▶ _What you have to do_:
Could you copy exactly the lines from the one containing "Komędę composer install" through the last line of the records below, and nothing else?

Revision tracking records

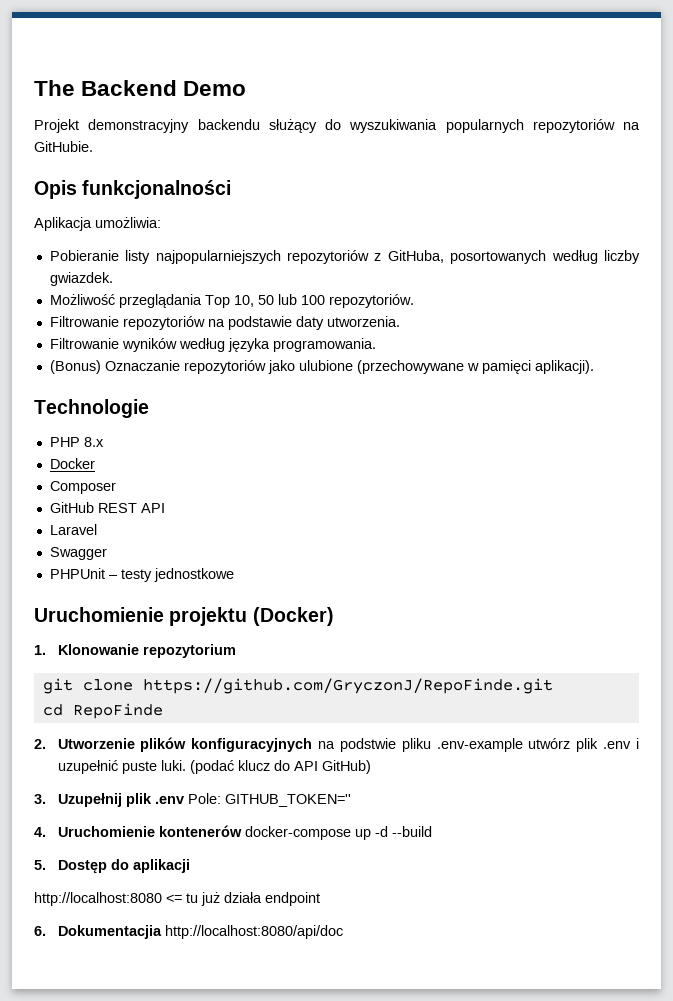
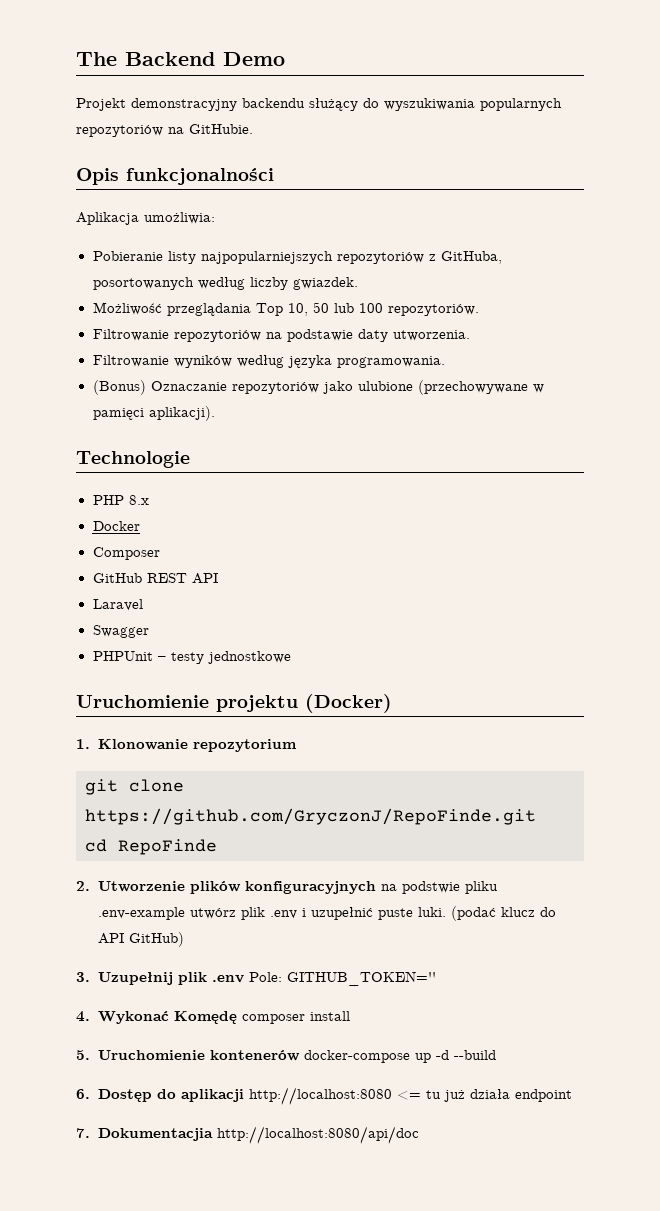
- 4. Uruchomienie kontenerów docker-compose up -d --build
+ 4. Wykonać Komędę composer install
+ 5. Uruchomienie kontenerów docker-compose up -d --build
- 5. Dostęp do aplikacji
- http://localhost:8080 <= tu już działa endpoint
+ 6. Dostęp do aplikacji http://localhost:8080 <= tu już działa endpoint
- 6. Dokumentacjia http://localhost:8080/api/doc
+ 7. Dokumentacjia http://localhost:8080/api/doc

▶ _Solved exercise_:
+ 4. Wykonać Komędę composer install
+ 5. Uruchomienie kontenerów docker-compose up -d --build
- 5. Dostęp do aplikacji
- http://localhost:8080 <= tu już działa endpoint
+ 6. Dostęp do aplikacji http://localhost:8080 <= tu już działa endpoint
- 6. Dokumentacjia http://localhost:8080/api/doc
+ 7. Dokumentacjia http://localhost:8080/api/doc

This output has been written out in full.